Provided records:
───
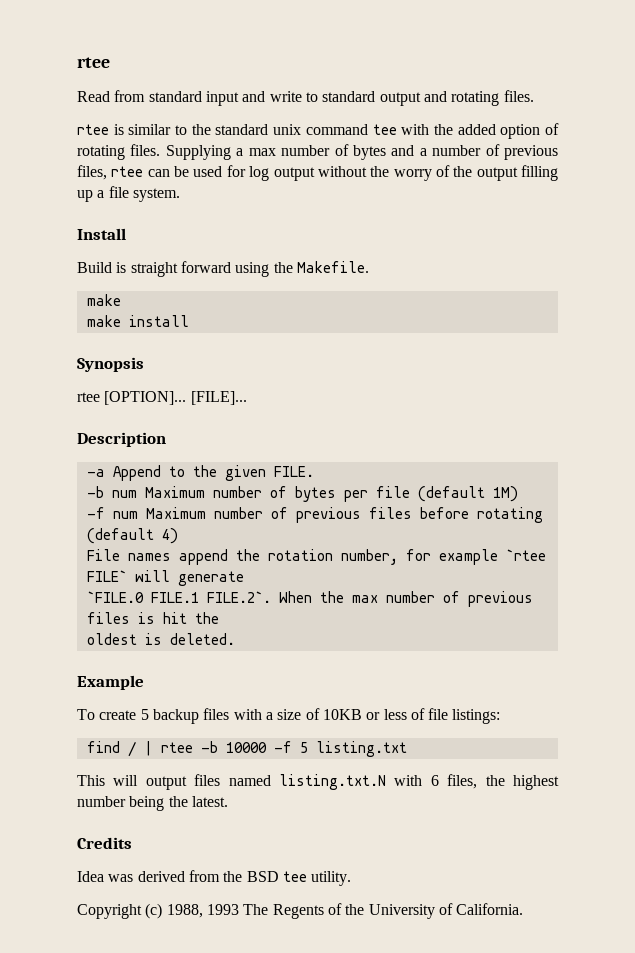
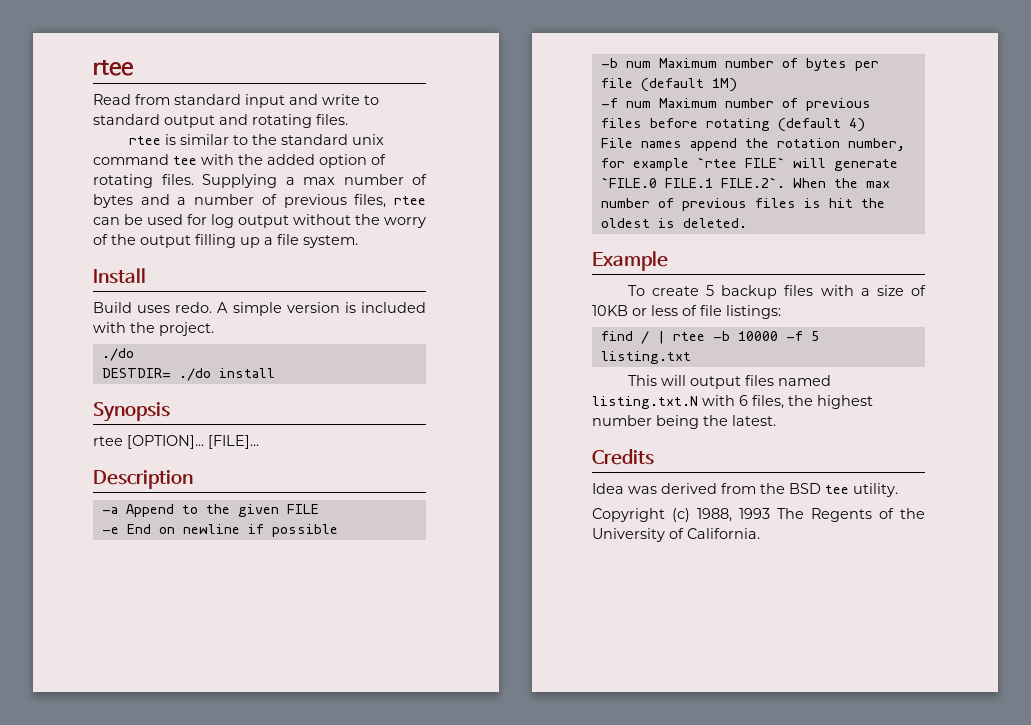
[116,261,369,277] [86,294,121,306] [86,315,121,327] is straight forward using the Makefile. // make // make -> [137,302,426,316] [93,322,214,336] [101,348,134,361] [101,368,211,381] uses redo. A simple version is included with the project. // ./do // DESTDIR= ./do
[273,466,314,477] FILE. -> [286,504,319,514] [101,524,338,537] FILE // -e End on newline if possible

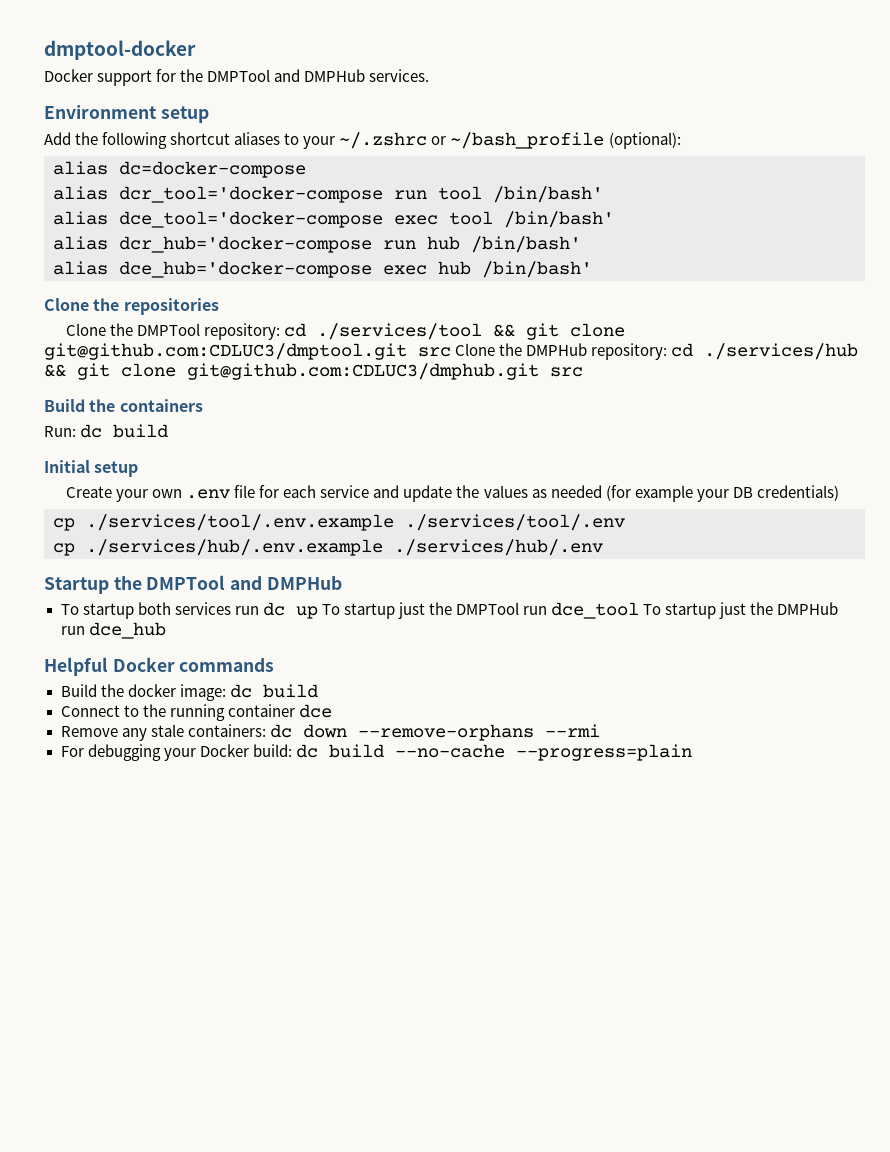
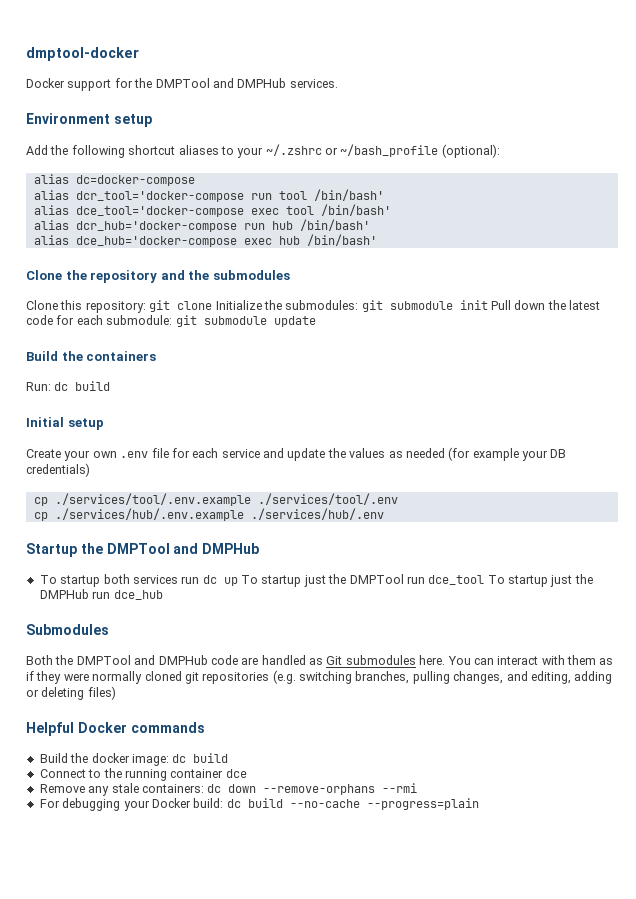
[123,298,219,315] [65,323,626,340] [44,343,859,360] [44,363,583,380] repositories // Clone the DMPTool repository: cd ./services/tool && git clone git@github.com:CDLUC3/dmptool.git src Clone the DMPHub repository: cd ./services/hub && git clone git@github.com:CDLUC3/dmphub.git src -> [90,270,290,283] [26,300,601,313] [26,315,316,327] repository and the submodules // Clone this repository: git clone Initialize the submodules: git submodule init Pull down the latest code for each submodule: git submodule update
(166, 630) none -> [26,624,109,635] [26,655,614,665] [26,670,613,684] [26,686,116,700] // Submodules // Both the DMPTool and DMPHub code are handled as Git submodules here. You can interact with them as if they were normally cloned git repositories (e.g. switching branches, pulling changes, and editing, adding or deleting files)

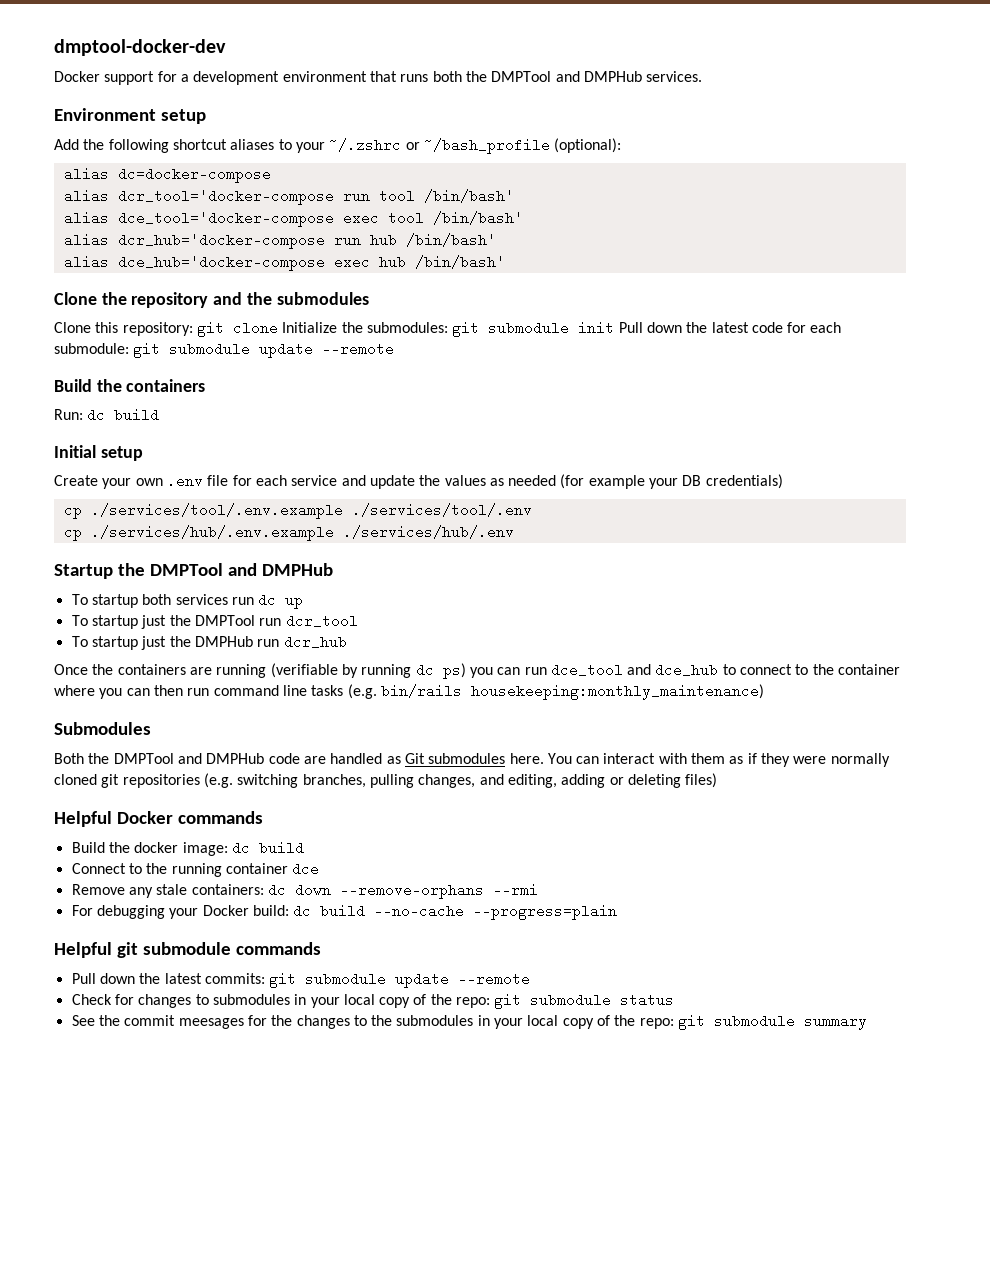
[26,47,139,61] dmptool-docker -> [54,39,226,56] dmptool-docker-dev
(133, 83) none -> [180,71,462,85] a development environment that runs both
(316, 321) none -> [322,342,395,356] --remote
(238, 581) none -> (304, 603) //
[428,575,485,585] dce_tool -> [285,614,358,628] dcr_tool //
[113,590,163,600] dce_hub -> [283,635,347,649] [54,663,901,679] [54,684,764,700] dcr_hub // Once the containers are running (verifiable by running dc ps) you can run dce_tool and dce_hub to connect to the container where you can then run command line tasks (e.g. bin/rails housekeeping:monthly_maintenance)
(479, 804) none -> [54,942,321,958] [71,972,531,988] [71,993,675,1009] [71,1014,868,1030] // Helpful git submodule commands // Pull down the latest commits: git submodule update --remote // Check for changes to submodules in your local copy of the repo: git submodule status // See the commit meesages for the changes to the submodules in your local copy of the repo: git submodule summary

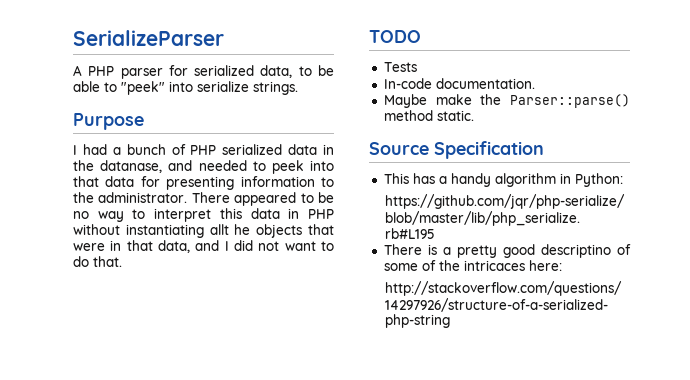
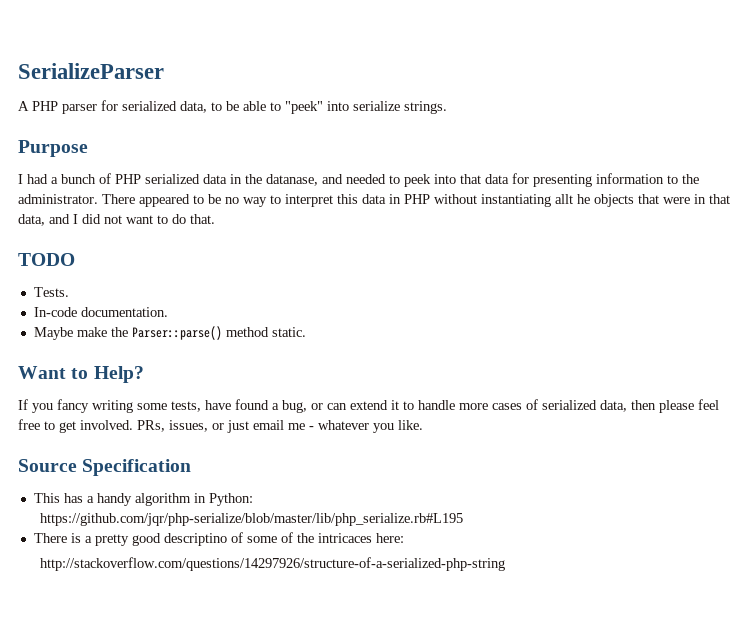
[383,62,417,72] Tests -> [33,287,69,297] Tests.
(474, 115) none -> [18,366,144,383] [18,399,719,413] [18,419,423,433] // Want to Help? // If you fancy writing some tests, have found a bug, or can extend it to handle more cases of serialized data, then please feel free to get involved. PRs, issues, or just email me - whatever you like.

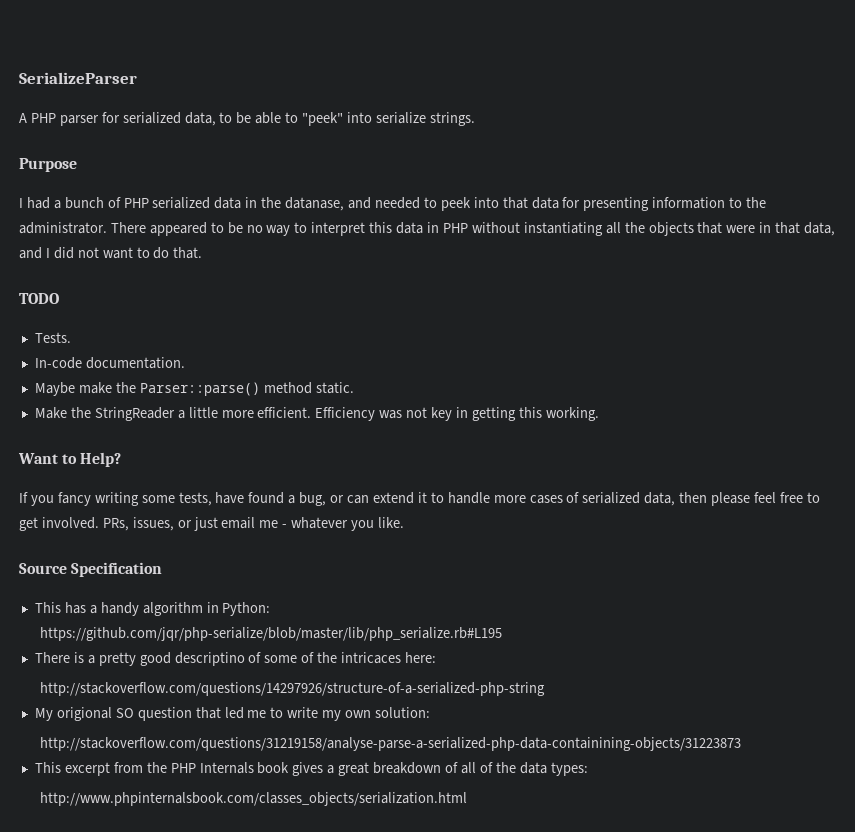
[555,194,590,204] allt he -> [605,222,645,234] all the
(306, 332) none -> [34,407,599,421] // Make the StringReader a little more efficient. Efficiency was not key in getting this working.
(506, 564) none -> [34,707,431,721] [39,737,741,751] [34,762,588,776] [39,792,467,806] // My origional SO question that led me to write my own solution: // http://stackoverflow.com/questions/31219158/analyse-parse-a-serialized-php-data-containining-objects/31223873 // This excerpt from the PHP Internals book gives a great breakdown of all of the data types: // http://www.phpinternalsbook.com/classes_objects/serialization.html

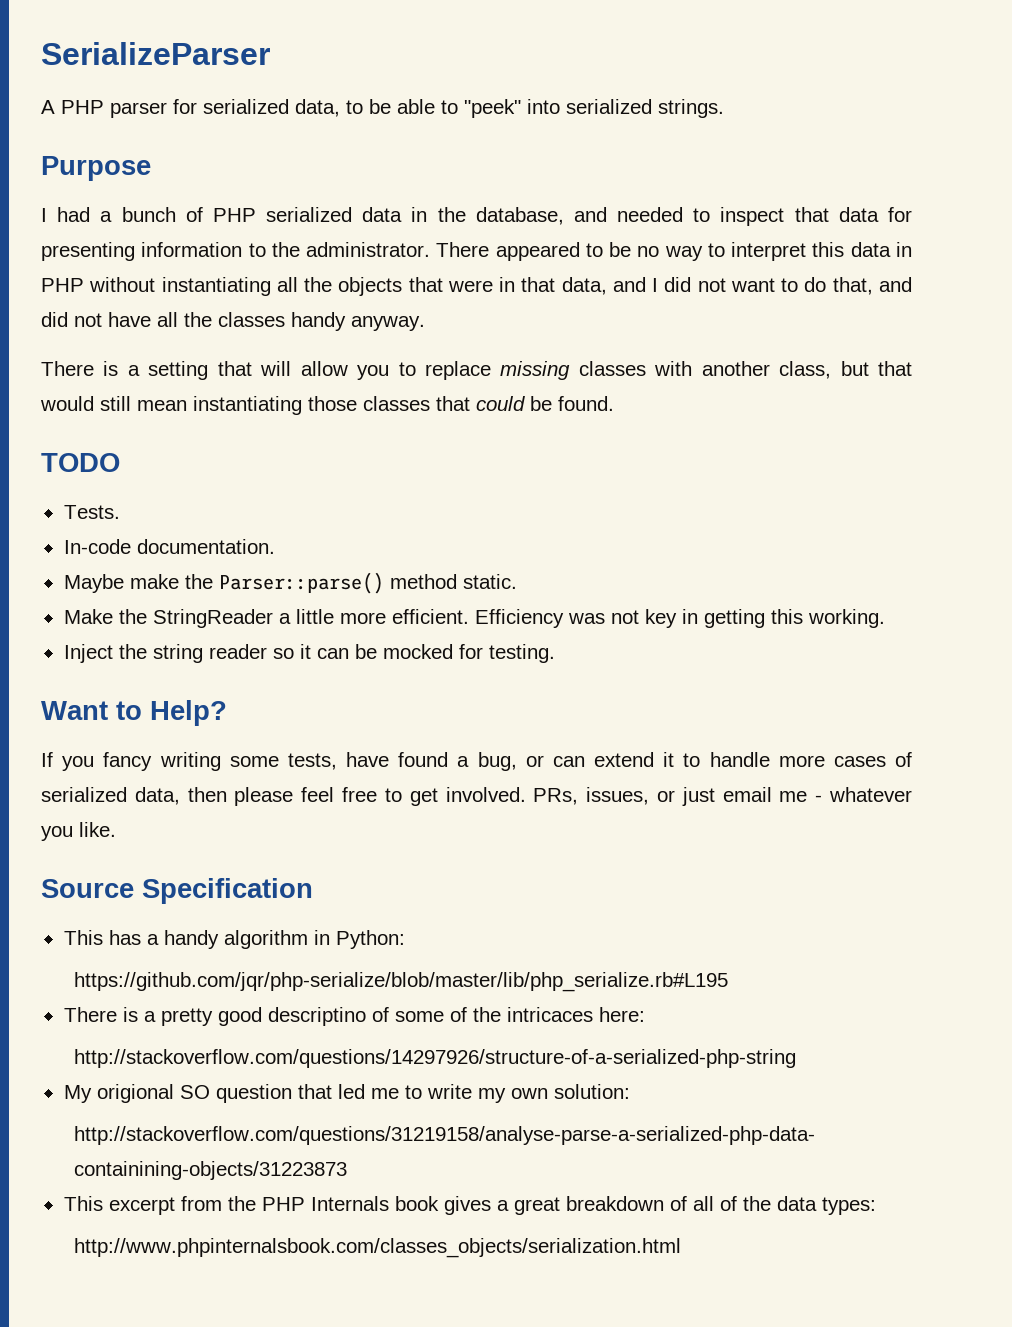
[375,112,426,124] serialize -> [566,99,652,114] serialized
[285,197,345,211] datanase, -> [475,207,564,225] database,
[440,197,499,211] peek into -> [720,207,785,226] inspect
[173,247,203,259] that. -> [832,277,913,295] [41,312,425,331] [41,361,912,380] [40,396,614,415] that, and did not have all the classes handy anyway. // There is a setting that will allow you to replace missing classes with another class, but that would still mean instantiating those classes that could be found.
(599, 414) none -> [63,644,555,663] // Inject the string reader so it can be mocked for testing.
───
Task instructions:
Scan the material for the word "serialized". Return every line where it is found.

Task response:
(474, 115) none -> [18,366,144,383] [18,399,719,413] [18,419,423,433] // Want to Help? // If you fancy writing some tests, have found a bug, or can extend it to handle more cases of serialized data, then please feel free to get involved. PRs, issues, or just email me - whatever you like.
(506, 564) none -> [34,707,431,721] [39,737,741,751] [34,762,588,776] [39,792,467,806] // My origional SO question that led me to write my own solution: // http://stackoverflow.com/questions/31219158/analyse-parse-a-serialized-php-data-containining-objects/31223873 // This excerpt from the PHP Internals book gives a great breakdown of all of the data types: // http://www.phpinternalsbook.com/classes_objects/serialization.html
[375,112,426,124] serialize -> [566,99,652,114] serialized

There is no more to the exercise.